18. Although this writ petition has been filed in the year 1993, it has come up for hearing after about 12 years. The intervening rights of respondents No. 3 to 7 have strengthened and there is no averment or supplementary pleading to the effect that the petitioner has not been gainfully employed in the intervening period. It stands to reason that the petitioner, being an educated person and holding certain qualifications for the post for which she had applied, must have utilised the same in order to gain employment during these intervening years. The prayer of the petitioner that direction be issued to give her appointment with effect from a deemed date prior to the appointment of respondents No. 3 to 7 i.e. 7.8.93,therefore cannot be accepted, looking to the factual and legal position as discussed herein-above. Even otherwise, I am of the considered opinion that the petitioner has already availed of the benefit of age relaxation at the time of applying for the post in question, in pursuance to the advertisement. This age relaxation of 5 years cannot be stretched indefinitely, if appointments are made at the time when the petitioner has become ineligible. Besides this, there is no allegation that the respondents No. 3 to 7 were over age at the time when appointments were offered to them. Therefore, their appointments can not be said to be illegal. Since the petitioner was clearly not within the prescribed age limit at the time when appointments came to be made, even after having availed the benefit of relaxation,the action of the respondent No. 1 in not offering her appointment cannot be said to be illegal. Moreover, the petitioner also does not reap the benefit of the decision, on the administrative side, taken by the High Court in its Chamber meeting held on 24.8.1994, which has been brought to light by Shri J.B. Pardiwala, and which has been discussed in L.P.A. No. 347 of 2000, and hereinabove.

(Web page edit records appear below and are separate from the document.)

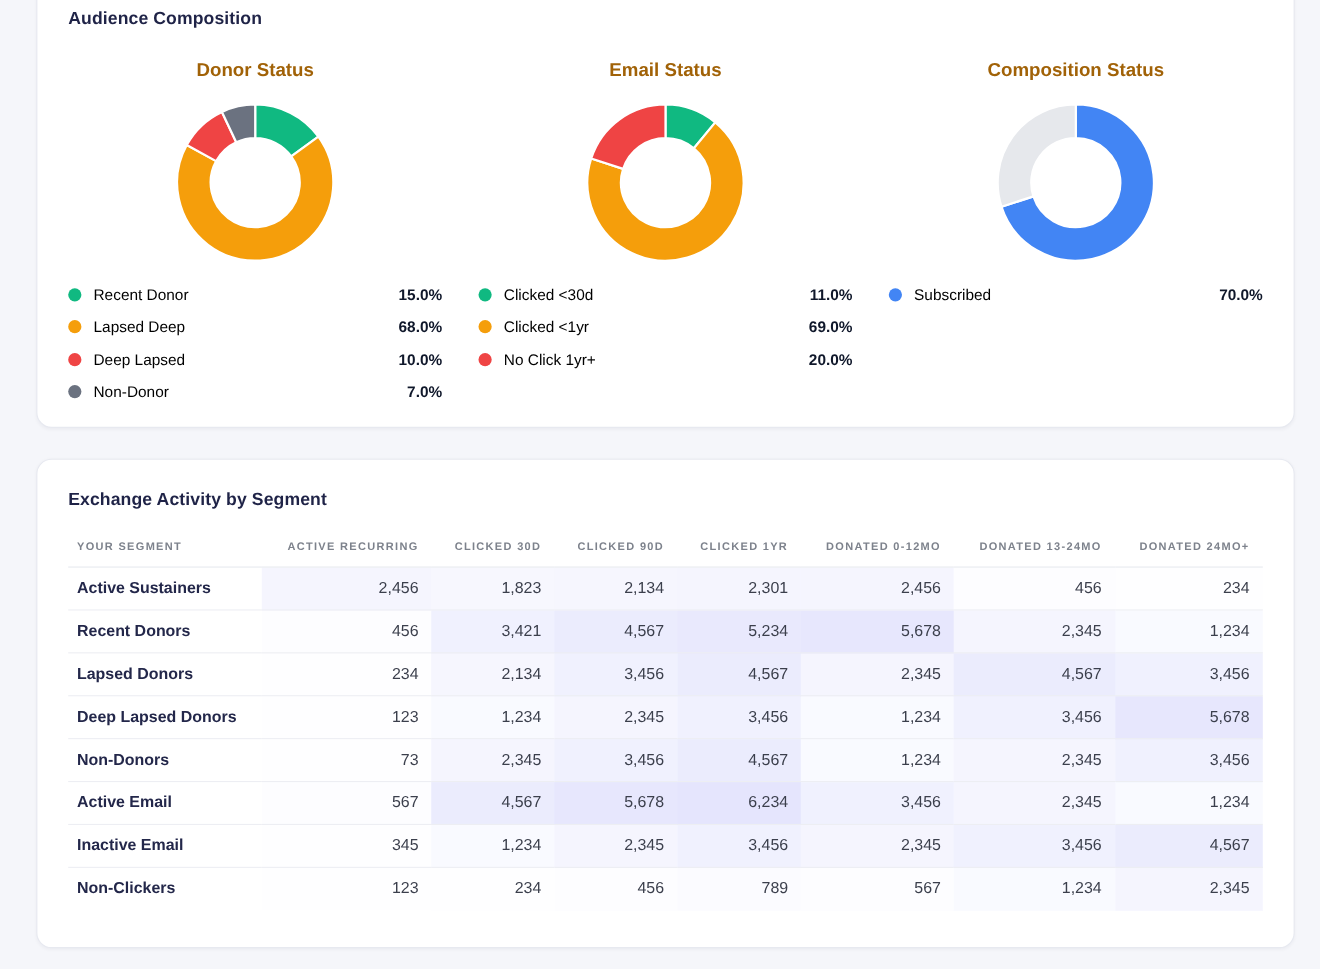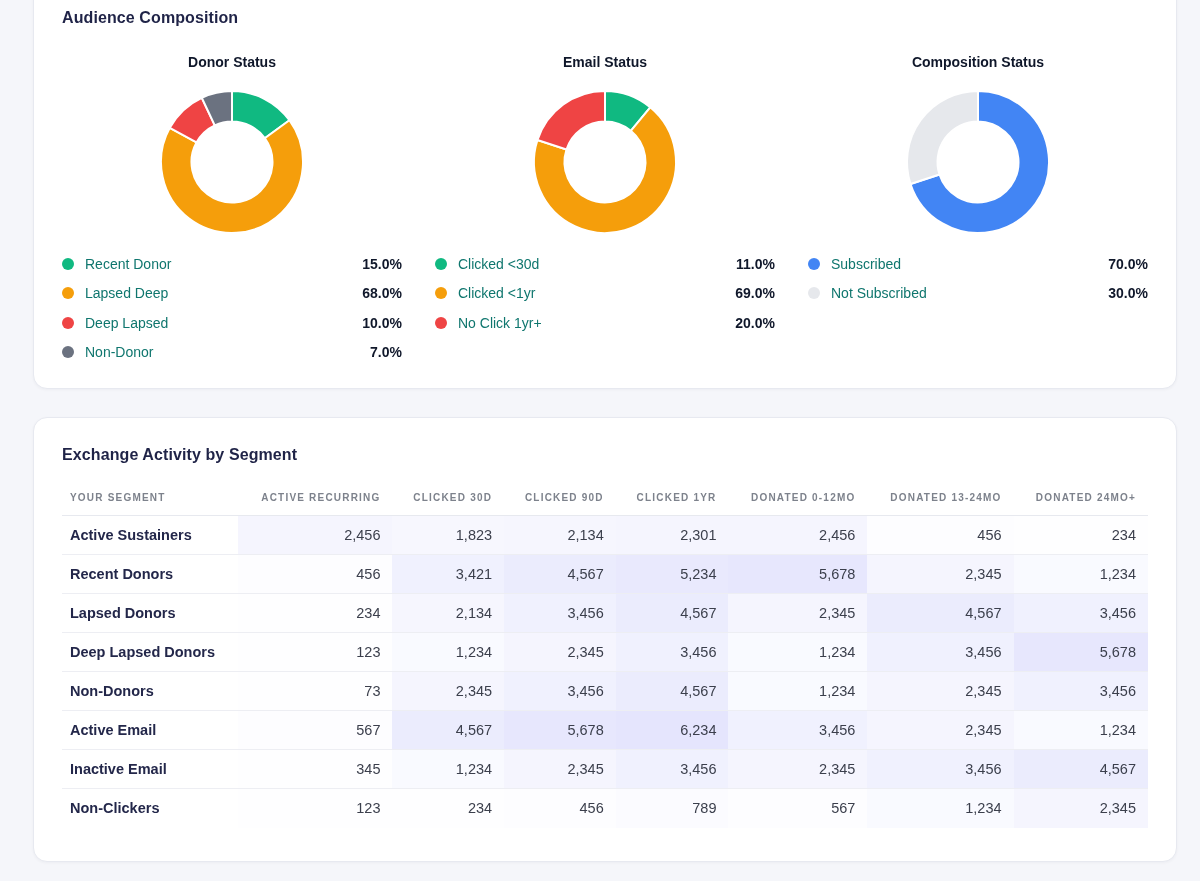"Donor Status" .chart-title { color: #0f172a -> #a16207; font-size: 14px -> 17px }
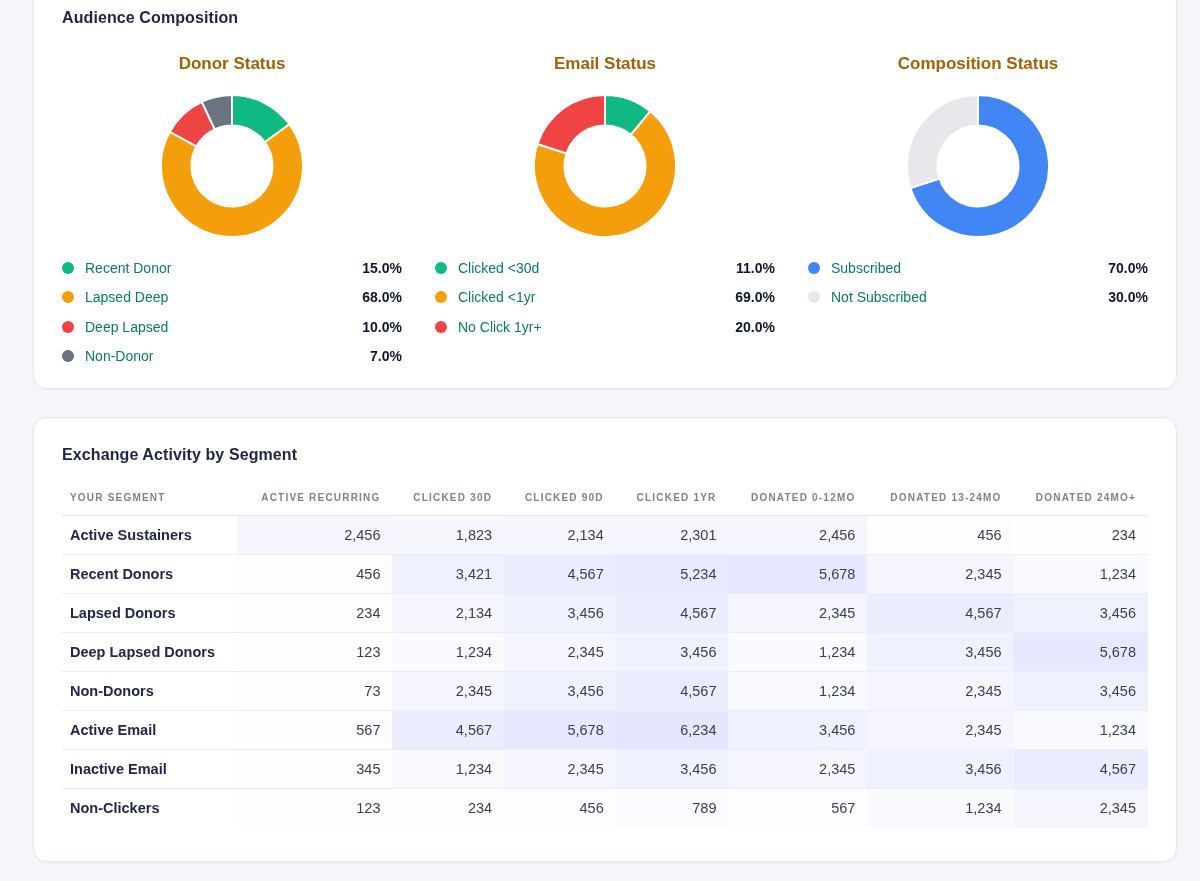"Recent Donor" .legend-label { color: #0f766e -> #000000 }
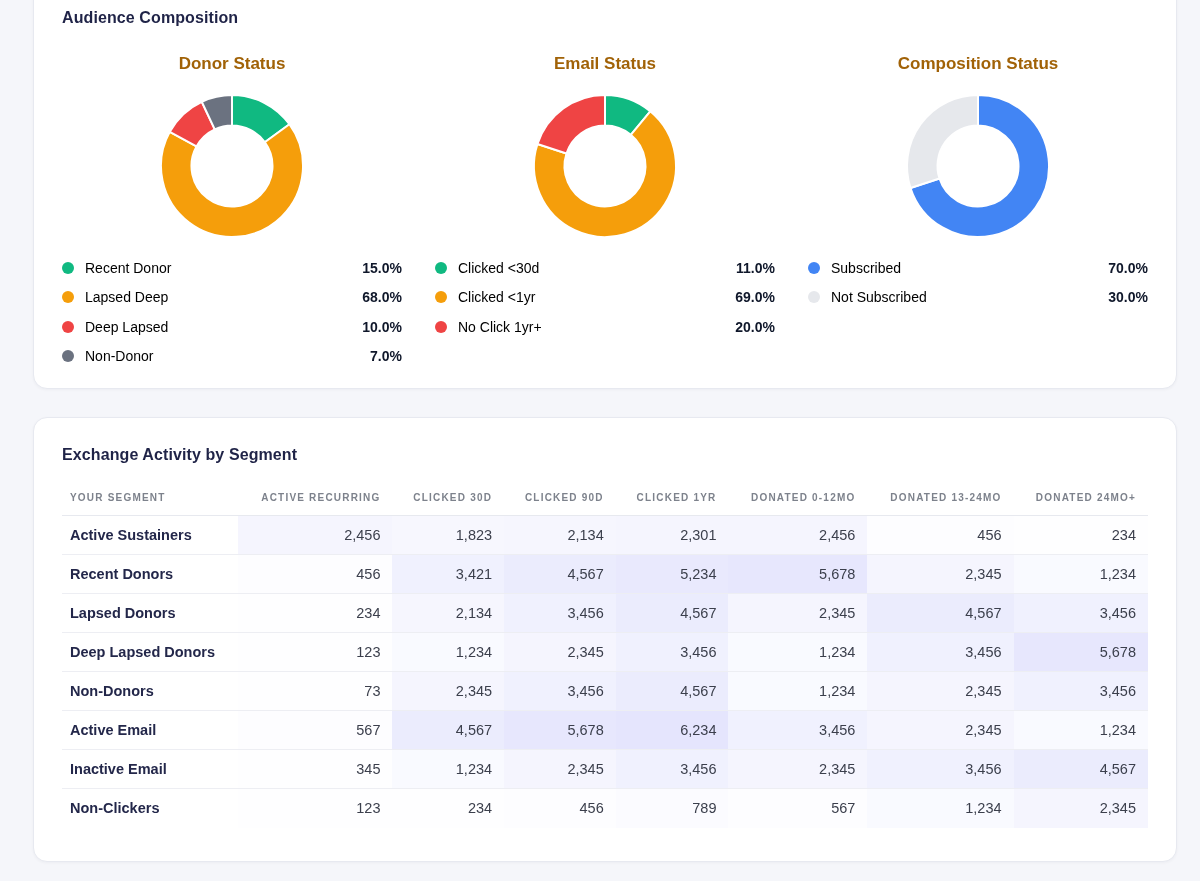"Not Subscribed" div.legend-row { html: <div> <span></span> <span>Not Subscribed</span> <span>30.0%</span> </div> -> none }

19. This court is grateful for the assistance rendered by Shri J.B. Pardiwala, advocate, which has gone a long way in clarifying certain issues having a direct bearing on this case.

20. For the reasons stated hereinabove, no relief, as prayed for, can be granted to the petitioner. The writ petition is, therefore, dismissed. Notice is discharged. Interim relief,if any,stands vacated. There shall be no order as to costs.